Return exactly the lines of the records below, starting at the line that contains "SUEDE ESCAPE UTILITY" and ending at the line that contains "total: 784.59 -> 722.50", with both of those lines kept.

Segment Start: THE INPUT

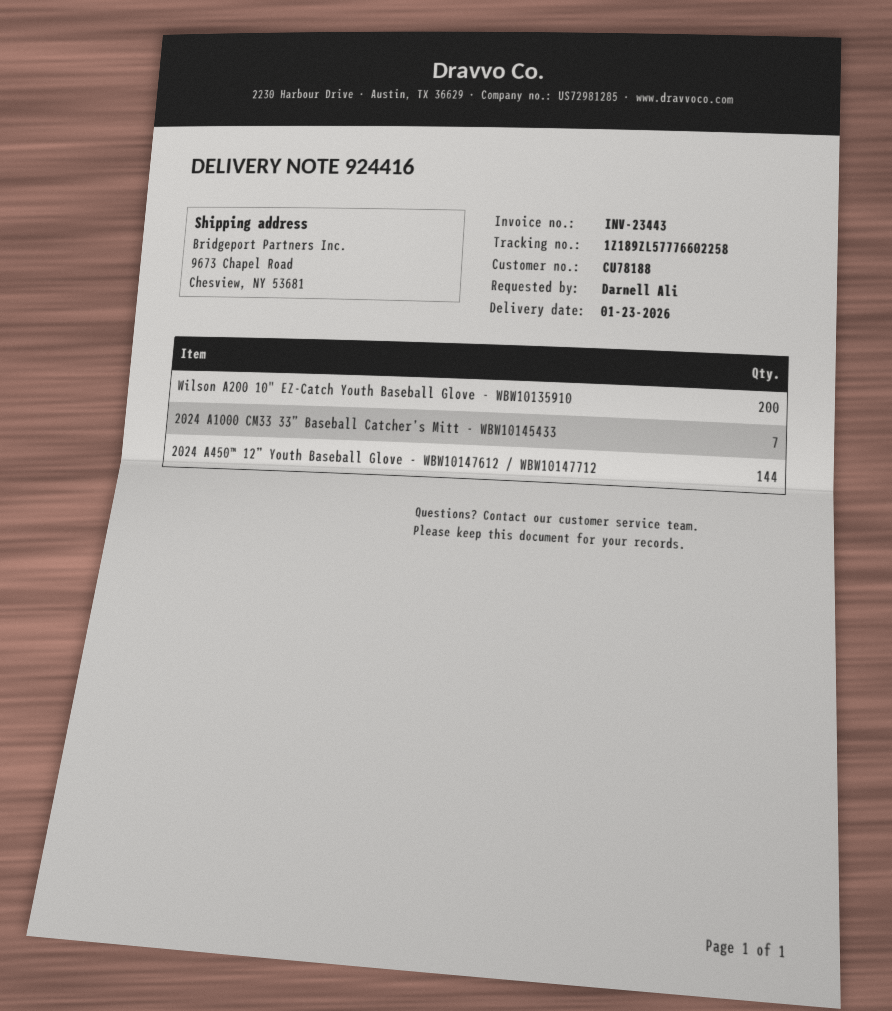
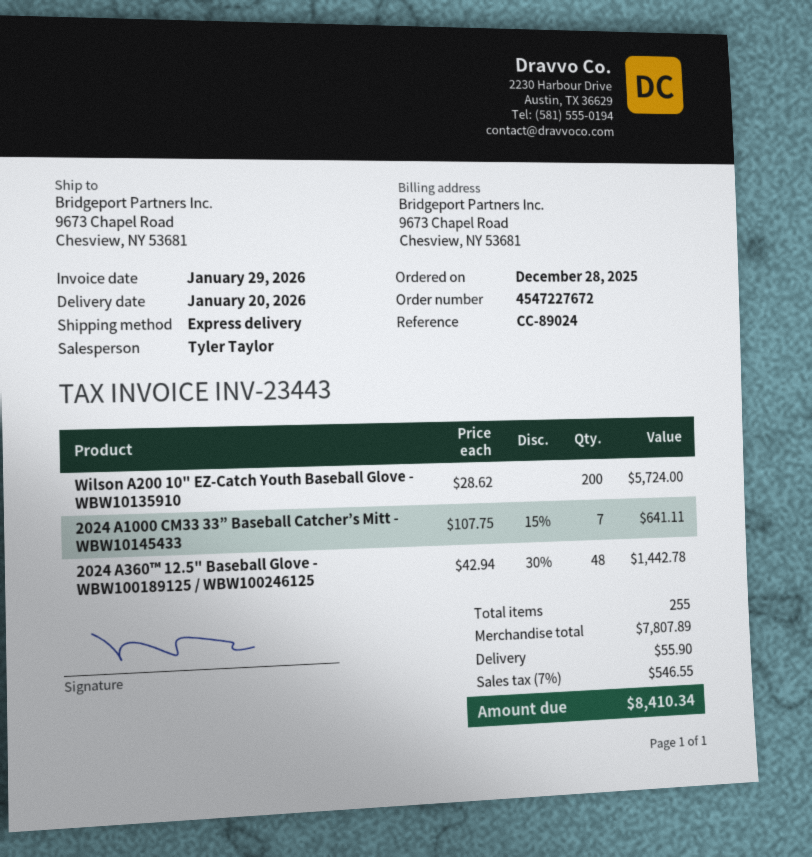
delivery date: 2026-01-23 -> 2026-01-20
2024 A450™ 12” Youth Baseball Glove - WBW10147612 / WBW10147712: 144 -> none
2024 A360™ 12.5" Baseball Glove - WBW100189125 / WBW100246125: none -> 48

Segment End: THE INPUT
Segment Start: THE INPUT

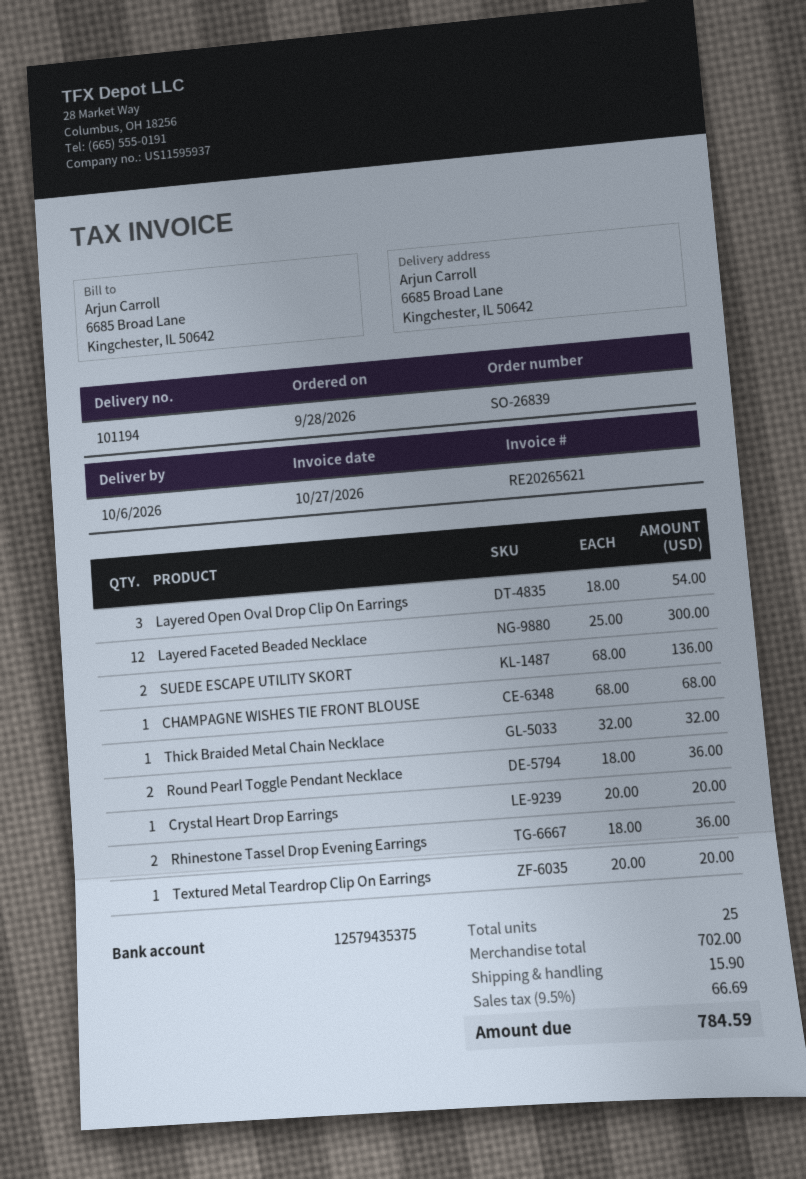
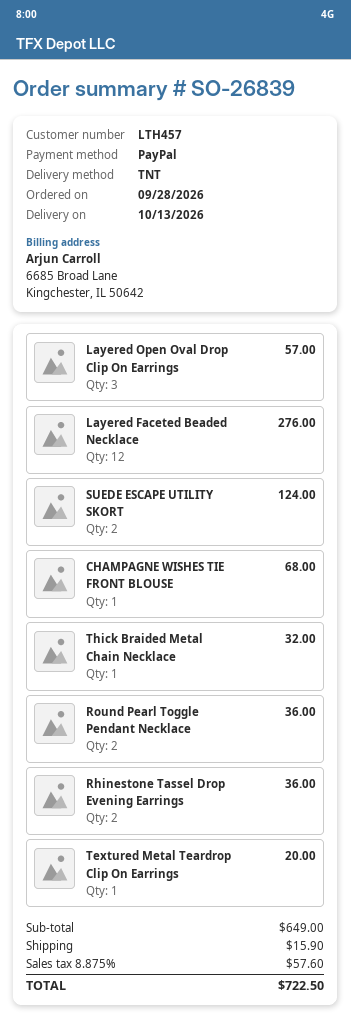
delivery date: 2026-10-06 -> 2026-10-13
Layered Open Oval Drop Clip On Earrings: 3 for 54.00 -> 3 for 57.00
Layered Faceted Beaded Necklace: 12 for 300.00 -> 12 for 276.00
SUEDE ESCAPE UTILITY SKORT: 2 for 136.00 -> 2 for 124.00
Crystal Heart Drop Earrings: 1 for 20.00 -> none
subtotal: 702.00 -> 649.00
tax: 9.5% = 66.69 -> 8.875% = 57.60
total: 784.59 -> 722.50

Segment End: THE INPUT

RESPONSE
SUEDE ESCAPE UTILITY SKORT: 2 for 136.00 -> 2 for 124.00
Crystal Heart Drop Earrings: 1 for 20.00 -> none
subtotal: 702.00 -> 649.00
tax: 9.5% = 66.69 -> 8.875% = 57.60
total: 784.59 -> 722.50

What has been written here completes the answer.